What you are asked to do:
Search the data for the word "Contracts" and copy every line where it occurs.

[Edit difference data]
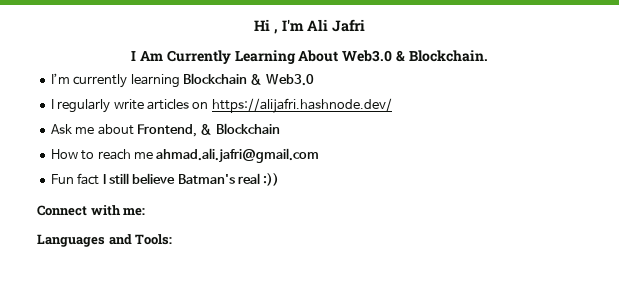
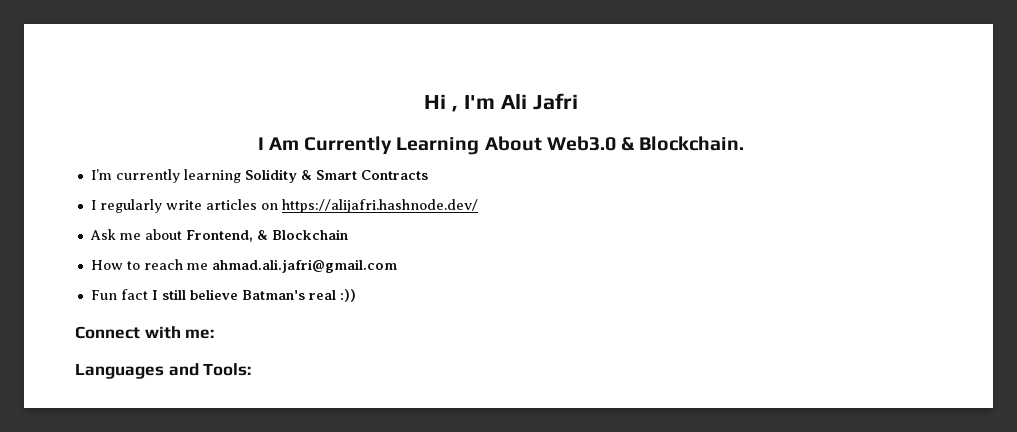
[182,73,314,86] Blockchain & Web3.0 -> [244,169,428,183] Solidity & Smart Contracts

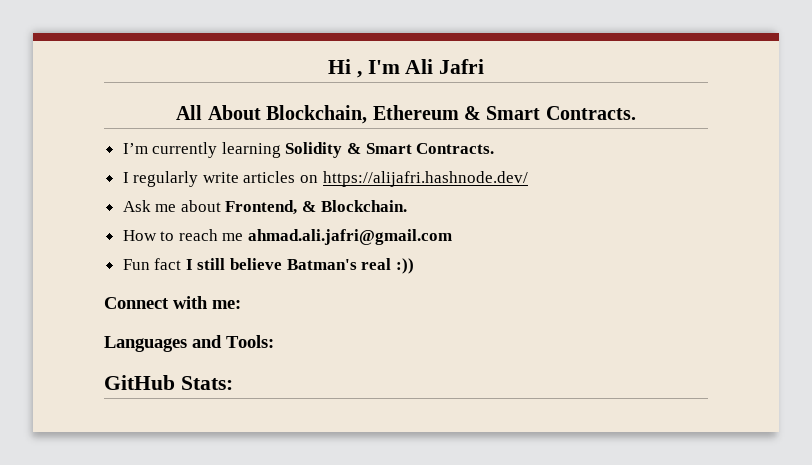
[257,136,745,155] I Am Currently Learning About Web3.0 & Blockchain. -> [176,105,636,124] All About Blockchain, Ethereum & Smart Contracts.
[360,170,428,180] Contracts -> [416,143,495,154] Contracts.
[271,229,348,240] Blockchain -> [320,200,407,212] Blockchain.
(252, 369) none -> [104,375,233,390] // GitHub Stats:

Task output:
[182,73,314,86] Blockchain & Web3.0 -> [244,169,428,183] Solidity & Smart Contracts
[257,136,745,155] I Am Currently Learning About Web3.0 & Blockchain. -> [176,105,636,124] All About Blockchain, Ethereum & Smart Contracts.
[360,170,428,180] Contracts -> [416,143,495,154] Contracts.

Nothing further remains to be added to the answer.